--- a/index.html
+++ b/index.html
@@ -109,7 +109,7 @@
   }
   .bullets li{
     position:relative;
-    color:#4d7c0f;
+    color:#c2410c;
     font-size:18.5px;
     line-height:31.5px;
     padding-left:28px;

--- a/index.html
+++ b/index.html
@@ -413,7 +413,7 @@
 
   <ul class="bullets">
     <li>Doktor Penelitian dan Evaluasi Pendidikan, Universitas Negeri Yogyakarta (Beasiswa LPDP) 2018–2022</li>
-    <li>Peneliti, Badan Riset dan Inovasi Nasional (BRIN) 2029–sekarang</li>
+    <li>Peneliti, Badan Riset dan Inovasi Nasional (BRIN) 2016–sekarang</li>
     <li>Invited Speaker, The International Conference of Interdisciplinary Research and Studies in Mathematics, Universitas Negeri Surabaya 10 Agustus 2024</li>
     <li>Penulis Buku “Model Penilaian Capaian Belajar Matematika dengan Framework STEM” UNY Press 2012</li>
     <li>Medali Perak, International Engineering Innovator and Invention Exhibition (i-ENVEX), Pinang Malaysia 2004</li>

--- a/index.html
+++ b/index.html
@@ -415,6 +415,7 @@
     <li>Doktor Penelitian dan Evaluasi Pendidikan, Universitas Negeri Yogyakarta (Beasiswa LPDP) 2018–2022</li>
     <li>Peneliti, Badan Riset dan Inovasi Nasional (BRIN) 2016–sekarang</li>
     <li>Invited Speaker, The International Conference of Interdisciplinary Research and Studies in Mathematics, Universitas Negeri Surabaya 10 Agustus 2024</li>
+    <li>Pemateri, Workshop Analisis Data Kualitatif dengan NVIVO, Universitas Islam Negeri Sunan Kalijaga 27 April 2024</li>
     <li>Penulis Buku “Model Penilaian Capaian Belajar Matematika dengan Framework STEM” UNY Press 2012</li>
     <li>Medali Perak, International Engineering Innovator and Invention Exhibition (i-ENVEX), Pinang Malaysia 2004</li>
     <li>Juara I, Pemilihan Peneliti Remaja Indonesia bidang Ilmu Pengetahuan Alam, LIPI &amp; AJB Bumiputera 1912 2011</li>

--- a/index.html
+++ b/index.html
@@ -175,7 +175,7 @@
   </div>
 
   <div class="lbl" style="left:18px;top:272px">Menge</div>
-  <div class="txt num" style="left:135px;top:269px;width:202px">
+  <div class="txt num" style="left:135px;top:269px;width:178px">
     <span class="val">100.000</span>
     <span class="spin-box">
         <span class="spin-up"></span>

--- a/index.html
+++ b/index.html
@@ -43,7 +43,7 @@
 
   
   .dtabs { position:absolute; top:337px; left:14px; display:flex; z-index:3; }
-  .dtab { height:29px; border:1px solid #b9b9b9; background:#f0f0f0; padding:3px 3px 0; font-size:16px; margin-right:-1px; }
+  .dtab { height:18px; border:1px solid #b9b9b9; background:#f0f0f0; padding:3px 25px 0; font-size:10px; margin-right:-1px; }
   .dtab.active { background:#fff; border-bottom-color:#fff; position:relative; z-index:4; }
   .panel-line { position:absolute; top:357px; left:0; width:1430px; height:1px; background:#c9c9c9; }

> **Your instructions**: Copy every line above once more, precisely as it reads.

> **Answer to the problem**:
--- a/index.html
+++ b/index.html
@@ -109,7 +109,7 @@
   }
   .bullets li{
     position:relative;
-    color:#4d7c0f;
+    color:#c2410c;
     font-size:18.5px;
     line-height:31.5px;
     padding-left:28px;

--- a/index.html
+++ b/index.html
@@ -413,7 +413,7 @@
 
   <ul class="bullets">
     <li>Doktor Penelitian dan Evaluasi Pendidikan, Universitas Negeri Yogyakarta (Beasiswa LPDP) 2018–2022</li>
-    <li>Peneliti, Badan Riset dan Inovasi Nasional (BRIN) 2029–sekarang</li>
+    <li>Peneliti, Badan Riset dan Inovasi Nasional (BRIN) 2016–sekarang</li>
     <li>Invited Speaker, The International Conference of Interdisciplinary Research and Studies in Mathematics, Universitas Negeri Surabaya 10 Agustus 2024</li>
     <li>Penulis Buku “Model Penilaian Capaian Belajar Matematika dengan Framework STEM” UNY Press 2012</li>
     <li>Medali Perak, International Engineering Innovator and Invention Exhibition (i-ENVEX), Pinang Malaysia 2004</li>

--- a/index.html
+++ b/index.html
@@ -415,6 +415,7 @@
     <li>Doktor Penelitian dan Evaluasi Pendidikan, Universitas Negeri Yogyakarta (Beasiswa LPDP) 2018–2022</li>
     <li>Peneliti, Badan Riset dan Inovasi Nasional (BRIN) 2016–sekarang</li>
     <li>Invited Speaker, The International Conference of Interdisciplinary Research and Studies in Mathematics, Universitas Negeri Surabaya 10 Agustus 2024</li>
+    <li>Pemateri, Workshop Analisis Data Kualitatif dengan NVIVO, Universitas Islam Negeri Sunan Kalijaga 27 April 2024</li>
     <li>Penulis Buku “Model Penilaian Capaian Belajar Matematika dengan Framework STEM” UNY Press 2012</li>
     <li>Medali Perak, International Engineering Innovator and Invention Exhibition (i-ENVEX), Pinang Malaysia 2004</li>
     <li>Juara I, Pemilihan Peneliti Remaja Indonesia bidang Ilmu Pengetahuan Alam, LIPI &amp; AJB Bumiputera 1912 2011</li>

--- a/index.html
+++ b/index.html
@@ -175,7 +175,7 @@
   </div>
 
   <div class="lbl" style="left:18px;top:272px">Menge</div>
-  <div class="txt num" style="left:135px;top:269px;width:202px">
+  <div class="txt num" style="left:135px;top:269px;width:178px">
     <span class="val">100.000</span>
     <span class="spin-box">
         <span class="spin-up"></span>

--- a/index.html
+++ b/index.html
@@ -43,7 +43,7 @@
 
   
   .dtabs { position:absolute; top:337px; left:14px; display:flex; z-index:3; }
-  .dtab { height:29px; border:1px solid #b9b9b9; background:#f0f0f0; padding:3px 3px 0; font-size:16px; margin-right:-1px; }
+  .dtab { height:18px; border:1px solid #b9b9b9; background:#f0f0f0; padding:3px 25px 0; font-size:10px; margin-right:-1px; }
   .dtab.active { background:#fff; border-bottom-color:#fff; position:relative; z-index:4; }
   .panel-line { position:absolute; top:357px; left:0; width:1430px; height:1px; background:#c9c9c9; }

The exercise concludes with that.